The company I am valuing here is Altria, and they have had some restatements due to the spinoffs of PMI and Kraft. After spending a few hours today pouring throught the old releases I have noticed that there were big chunks of discontinued ops that this analyst didn’t include. Doing the modeling has been fairly complicated, but I really am high on company and have crafted an investment thesis I am confident in, so I am going to try and see it through. Hopefully I don’t get stuck at this point, I have spent probably 20 hours on it so far. For what I’m trying to do, should I keep all the line items as they are reported by the company, or should I dump line items such as one-time items, other non-operating items, and anything to do with discontinued ops? Thanks for the input guys.
It hurts to say this but after you put 30-40 hours into this project you’ll be lucky if someone looks at it for more than 5 minutes. I’d focus on creating a functional, easy to follow model accompanied by a well thought out 1-2 page writeup about your assumptions etc. Keeping it to the point might be hard with a huge conglomerate like Altria, but if you like the company so much then go for it I guess.
Soda Popinski Wrote: ------------------------------------------------------- > For what I’m trying to do, should I keep all the > line items as they are reported by the company, or > should I dump line items such as one-time items, > other non-operating items, and anything to do with > discontinued ops? I’d dump them but make sure you tell them why you did so… ie better approximation of future cashflow.

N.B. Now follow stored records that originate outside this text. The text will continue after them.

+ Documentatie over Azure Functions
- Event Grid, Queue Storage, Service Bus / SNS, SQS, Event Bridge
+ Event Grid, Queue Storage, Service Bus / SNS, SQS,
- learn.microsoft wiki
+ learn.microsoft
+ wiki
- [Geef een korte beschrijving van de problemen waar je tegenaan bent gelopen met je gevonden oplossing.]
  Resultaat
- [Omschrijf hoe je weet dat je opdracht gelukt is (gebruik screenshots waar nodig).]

Yeah Altria is probably quite a complicated beast to look at. In retrospect KO or MSFT or something along those lines might have been a better starting point. Still, now that you’ve so much work done you might as well see this true. I agree with others about keeping it short and sweet. How many worksheets are in your model currently? Are you doing a DCF? You don’t want to go overboard here, but at the same time I understand you want people to appreciate the effort you’ve gone to. Have you mentioned peers in your analysis? Always good when discussing valuations to include some commentary on similar companies.
Altria is a big messy pig to model up with the spinoff’s of Kraft and PMI.

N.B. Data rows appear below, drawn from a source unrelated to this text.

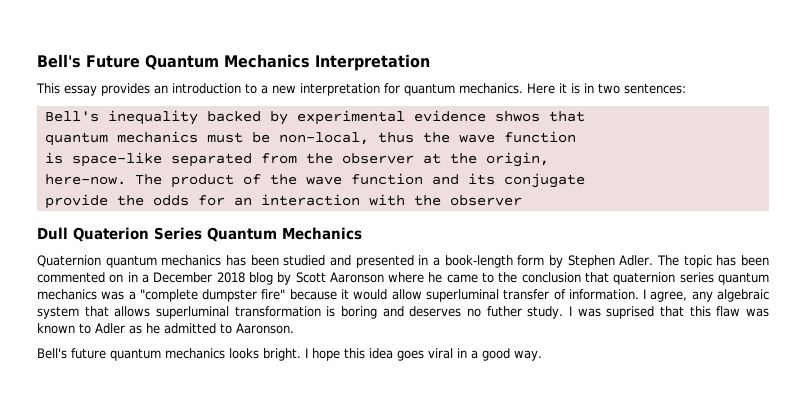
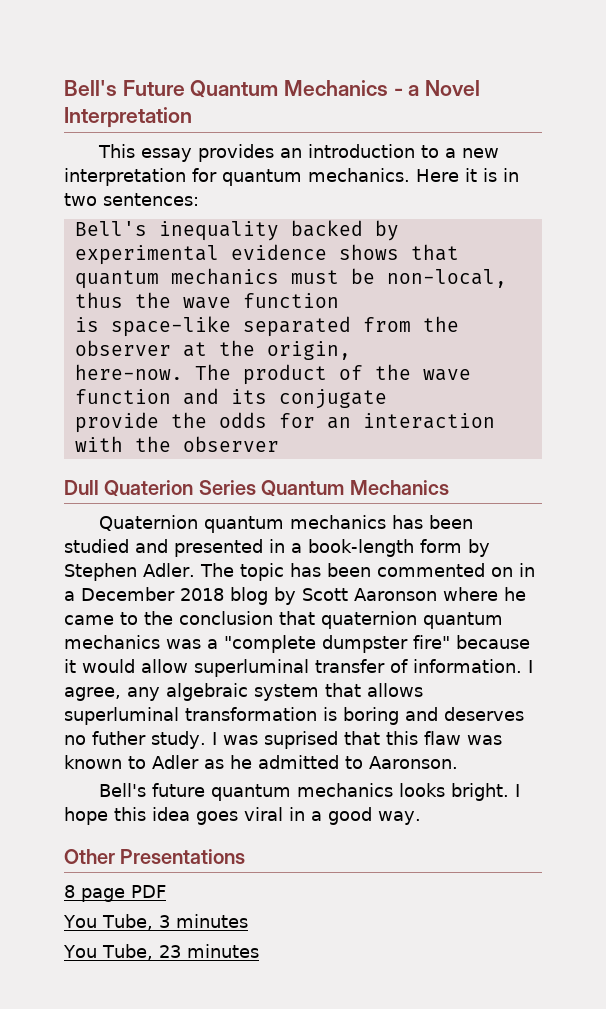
- Bell's Future Quantum Mechanics Interpretation
+ Bell's Future Quantum Mechanics - a Novel Interpretation
- Bell's inequality backed by experimental evidence shwos that
+ Bell's inequality backed by experimental evidence shows that
- The topic has been commented on in a December 2018 blog by Scott Aaronson where he came to the conclusion that quaternion series quantum mechanics was a "complete dumpster fire" because it would allow superluminal transfer of information.
+ The topic has been commented on in a December 2018 blog by Scott Aaronson where he came to the conclusion that quaternion quantum mechanics was a "complete dumpster fire" because it would allow superluminal transfer of information.
+ Other Presentations
+ 8 page PDF
+ You Tube, 3 minutes
+ You Tube, 23 minutes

I have 5 sheets in my model - working model (IS, BS, and CF on one sheet), assumptions, working capital schedule, depreciation schedule, and DCF. I thought about doing some other valuation techniques and a peer analysis, but to be honest, I was burned out as it took me probably 20+ hours to do this valuation due to the complexity of Altria’s finances, including their restatements after the spinoffs, and the fact that I lost about 5 hours of work due to my model not saving properly a couple days ago. I put a lot of work in it and hopefully that will be evident to the contacts I’m sending it to. Thanks for the help guys. EDIT: Also, does anyone know how to change just one specific page in a word doc to landscape view? My financial statements from excel are too long to fit properly on normal page layout and right now I’m just emailing out my actual model. I’d prefer to just paste the statements on my word doc, change it to a PDF, then send it out like that.
Hi Soda Popinski In MS word, go to insert, page break. Then go to page set-up, landscape, apply to this point forward. For me, I like to keep the model with as few worksheets as possible. This makes it much easier to run data tables and scenario analysis since these functions requires inputs to be on the same sheets.